Separating the pieces from the whole
At its most basic level, a software "module" consists of an interface and one or more implementations of the interface. The interface defines the relationship of that class with the outside world.
Outside of software, modularization is very common. One great example is that of shipping. The introduction in the 1950s of the intermodal shipping container had a significant impact in the cost of shipping things around the world. The container is a standard size with a standard design that is stacked in a standard way. This meant that ships, trains, and lorries could be designed to accommodate a standard sized container without caring what went inside – dealing primarily with just the external interface of the container. This significantly cut the time involved in loading and unloading ships enabling them to be used more efficiently. What went inside the container and how the contents was configured was the responsibility of the people who filled them.
Within IT there are also excellent examples of hardware modularity. To upgrade the graphics card in your computer, you consider your motherboard’s interface (for example, PCI Express) and your monitor’s input (VGA or DVI), and then choose a card that supports both of those interfaces. The monitor and motherboard do not place constraints on the card like the chipset it uses to provide the support; it is only the interface it is connected to that’s important. A graphics card manufacturer can then safely design how the card works, or change the way it works, and concentrate their efforts on building a high quality graphics card without worrying about what lies on the other side of the interface.
In software, though, things are not often designed in that way, mainly because good modularity is difficult to achieve.

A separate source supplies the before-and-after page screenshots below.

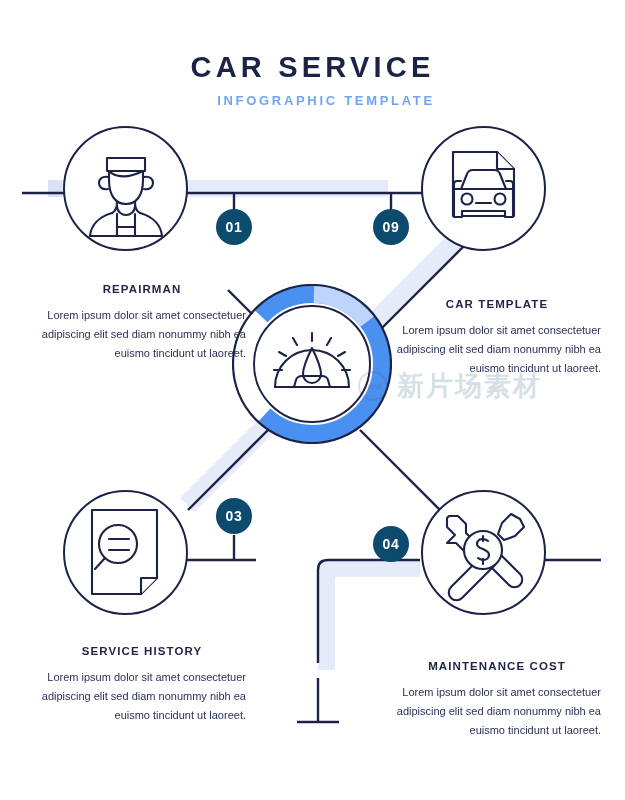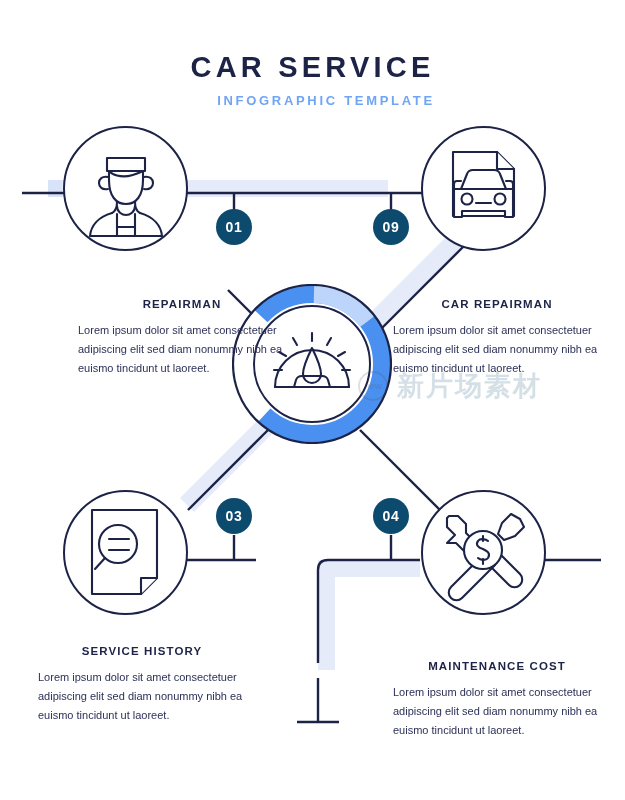--- a/index.html
+++ b/index.html
@@ -125,7 +125,7 @@
     text-align: left;
     margin: 0;
   }
-  #text-repairman      { left: 38px;  top: 298px; margin-left: 40px; }
+  #text-repairman      { left: 38px;  top: 283px; }
   #text-car-document   { left: 393px; top: 298px; }
   #text-service-history{ left: 38px;  top: 645px; }
   #text-maintenance    { left: 393px; top: 660px; }

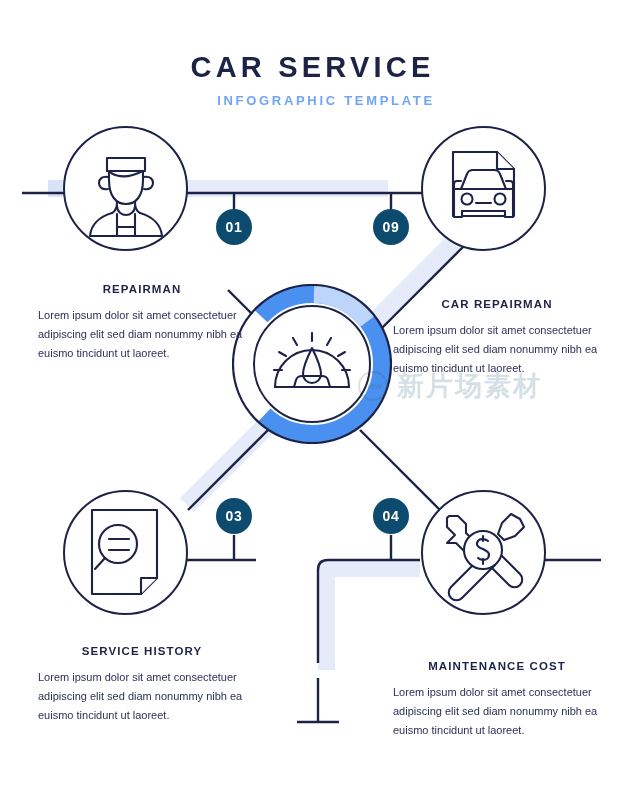--- a/index.html
+++ b/index.html
@@ -324,7 +324,7 @@
   </div>
 
   <div class="textblock" id="text-car-document">
-    <div class="tb-heading">CAR REPAIRMAN</div>
+    <div class="tb-heading">CAR TEMPLATE</div>
     <div class="tb-body">Lorem ipsum dolor sit amet consectetuer adipiscing elit sed diam nonummy nibh ea euismo tincidunt ut laoreet.</div>
   </div>
 

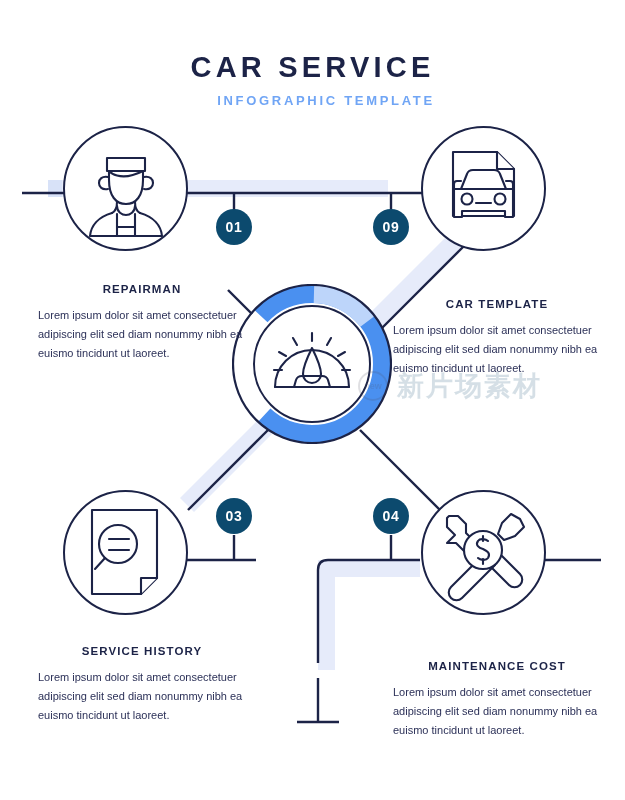--- a/index.html
+++ b/index.html
@@ -122,7 +122,7 @@
     font-size: 11px;
     line-height: 1.72;
     color: #2c3158;
-    text-align: left;
+    text-align: right;
     margin: 0;
   }
   #text-repairman      { left: 38px;  top: 283px; }

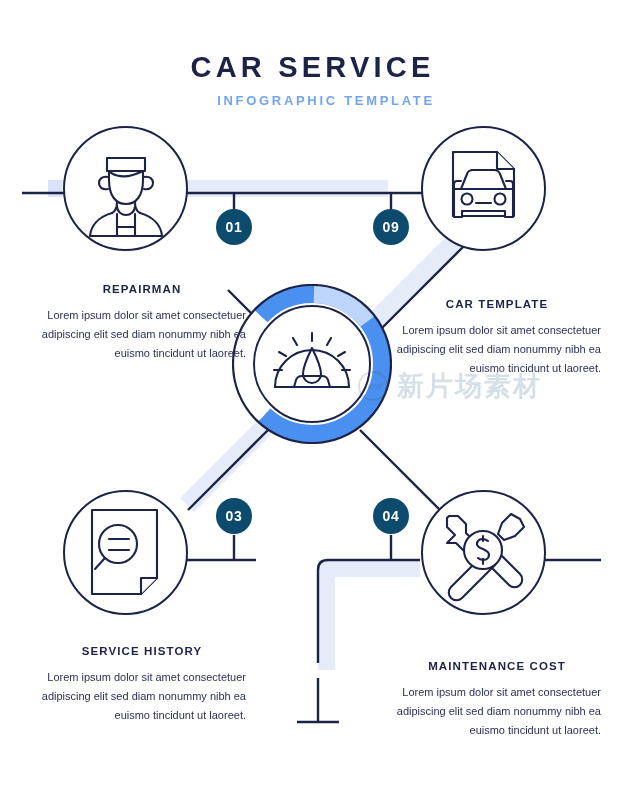--- a/index.html
+++ b/index.html
@@ -106,7 +106,7 @@
   #badge-01 { left: 216px; top: 209px; }
   #badge-02 { left: 373px; top: 209px; }
   #badge-03 { left: 216px; top: 498px; }
-  #badge-04 { left: 373px; top: 498px; }
+  #badge-04 { left: 373px; top: 526px; }
 
   
   .textblock { position: absolute; width: 208px; }

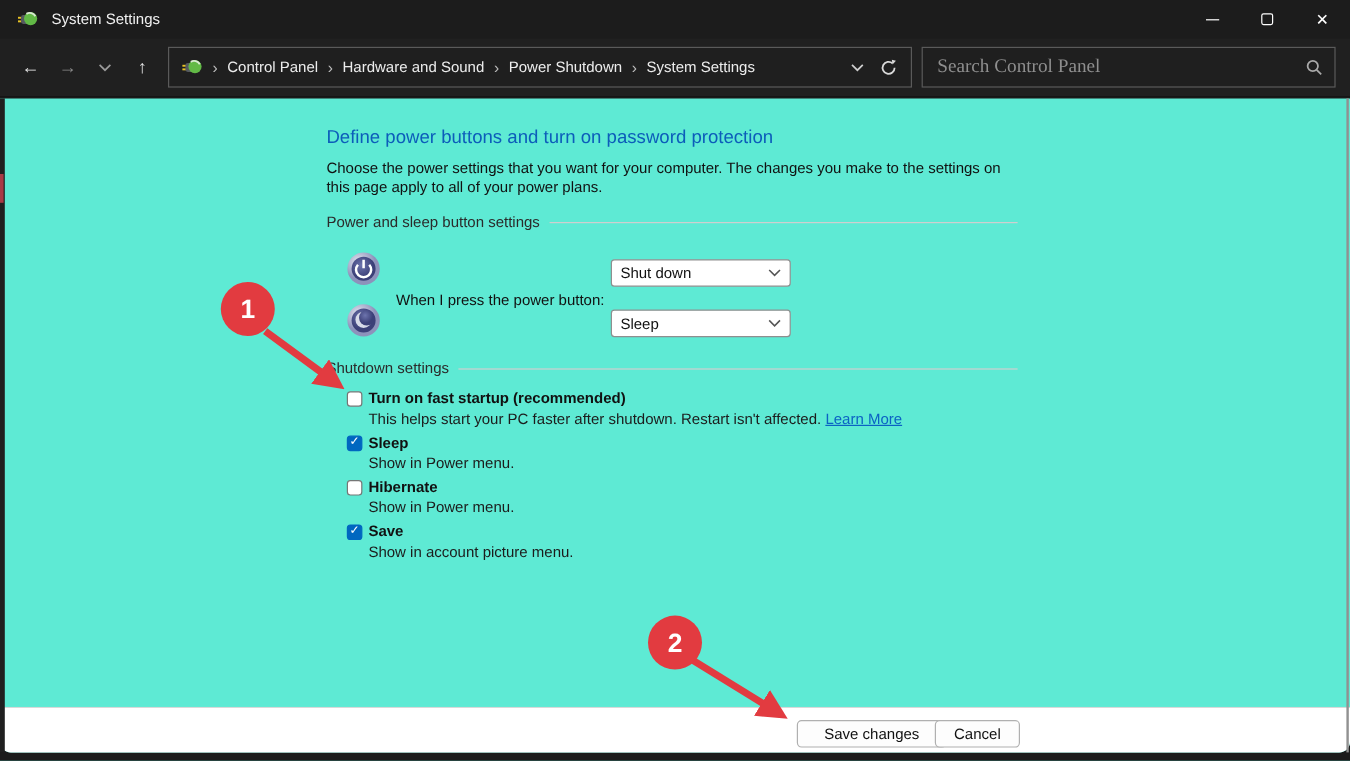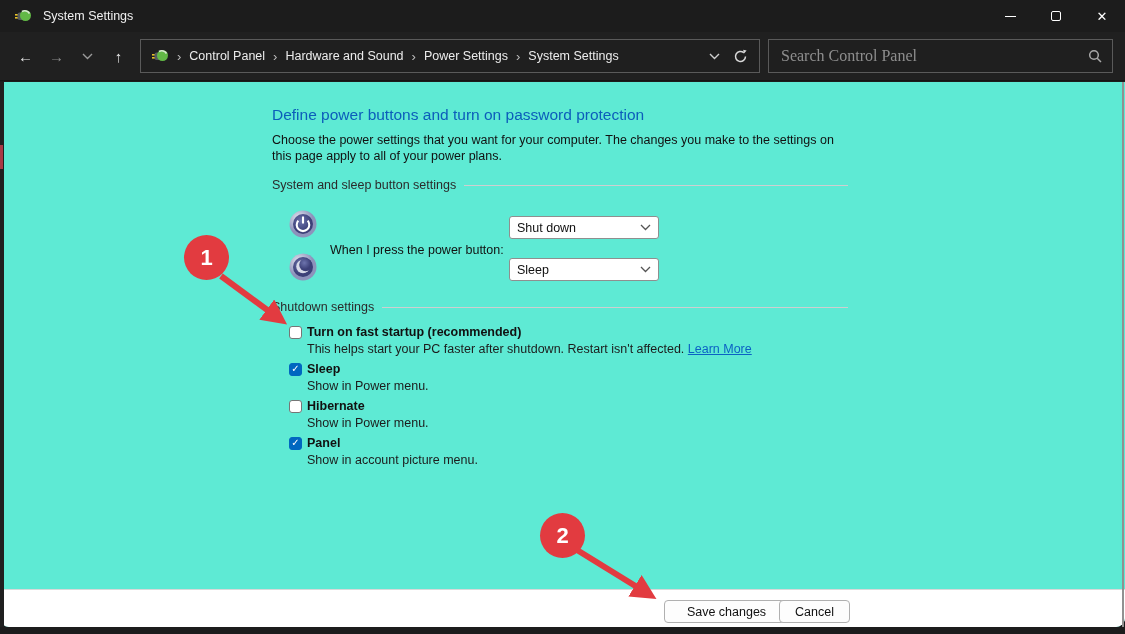--- a/index.html
+++ b/index.html
@@ -128,7 +128,7 @@
     <span class="crumb-sep">›</span>
     <span class="crumb">Hardware and Sound</span>
     <span class="crumb-sep">›</span>
-    <span class="crumb">Power Settings</span>
+    <span class="crumb">Power Shutdown</span>
     <span class="crumb-sep">›</span>
     <span class="crumb">System Settings</span>
     <span class="addr-spacer"></span>

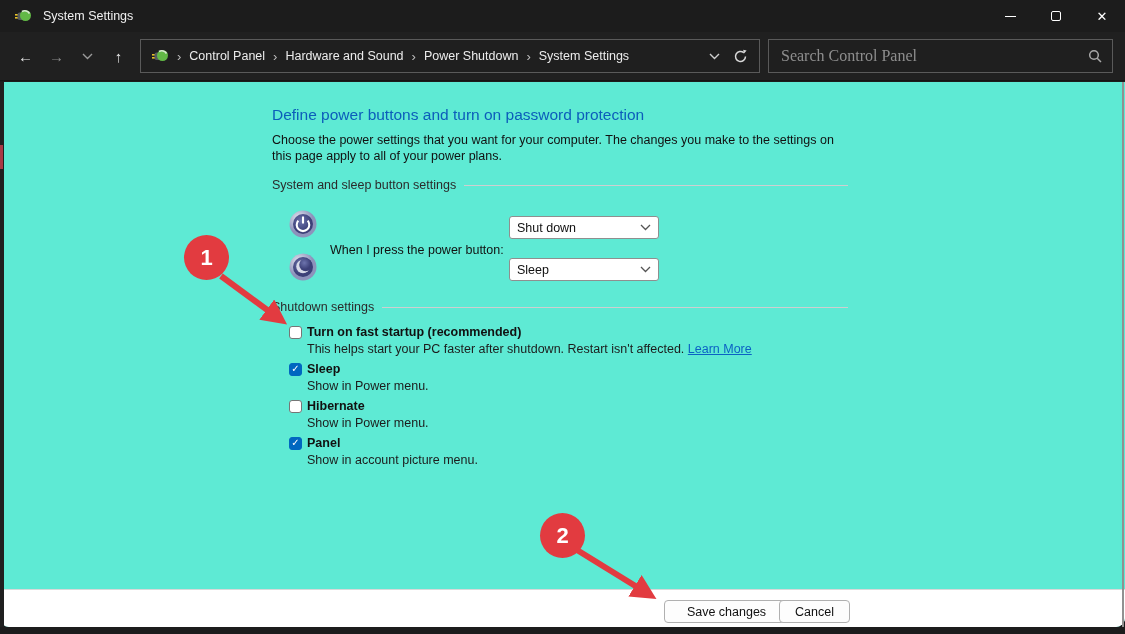--- a/index.html
+++ b/index.html
@@ -159,7 +159,7 @@
   <div class="abs intro">Choose the power settings that you want for your computer. The changes you make to the settings on this page apply to all of your power plans.</div>
 
   <div class="abs section-hd sec1">
-    <span>System and sleep button settings</span>
+    <span>Power and sleep button settings</span>
     <span class="rule"></span>
   </div>
 

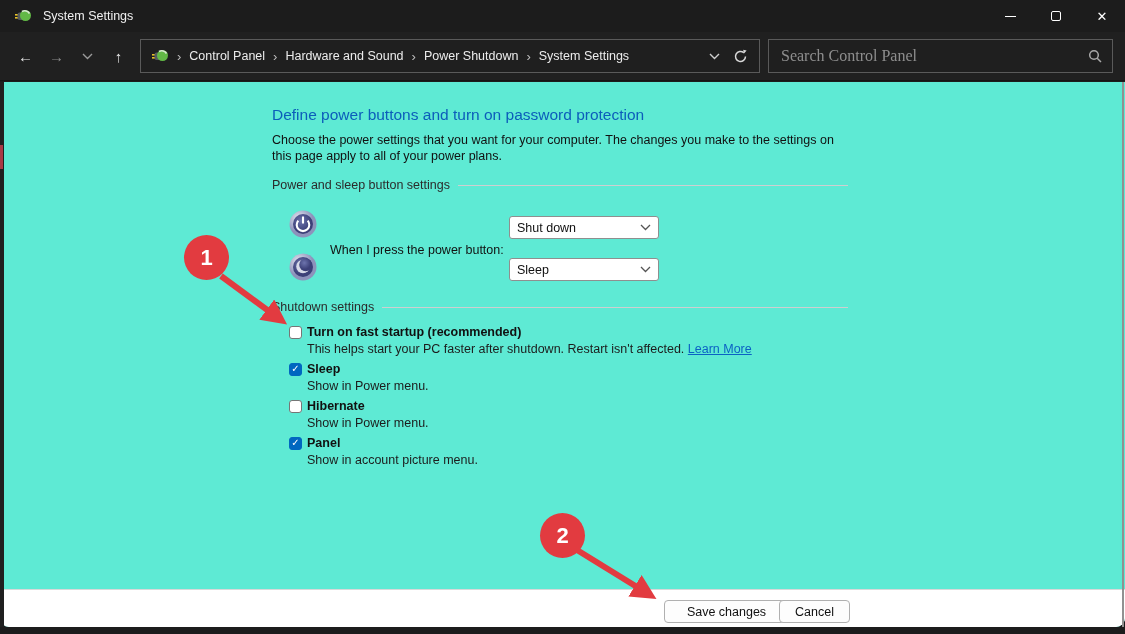--- a/index.html
+++ b/index.html
@@ -238,7 +238,7 @@
     <div class="checkbox checked">
         <span>✓</span>
       </div>
-    <span class="cb-label">Panel</span>
+    <span class="cb-label">Save</span>
   </div>
   <div class="abs cb-desc" style="top:371px">Show in account picture menu.</div>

Let’s start by laying out some of the key considerations for good modularity. The reason these characteristics are important is because they contribute to making code more independent, flexible, and resilient:
- Contract: What is the contract between this component and its clients? How do they access it, what behaviour can they expect, and so on. It is common in software for developers to write code that depends on some undocumented behaviour of a function, such as expecting an undocumented side effect to occur.
- Visibility: Any module is likely to have a large number of useful internal classes, methods, and utilities that exist to provide the module interface (or contract) but that are not considered by the module to be external. Often when using a vendor-provided module, it can be difficult to tell what is internal and what is external. The result is that if an internal module is used, the first time the client finds out is when either a compile failure occurs -- or when a run time failure occurs because the method signature changed.
- Co-existence: Any system can consist of a set of modules where each module has dependencies on other modules. These modules need to be able to run together without causing problems for each other. As a simple example of this, the JDK contains two List classes; the first is part of AWT (Abstract Window Toolkit) and the second is part of the Java Collections API. These do not interfere with each other because they are in different packages. Although packages do go to some lengths to permit co-existence, it is still possible for an occasional problem to occur, the biggest one being versioning of classes.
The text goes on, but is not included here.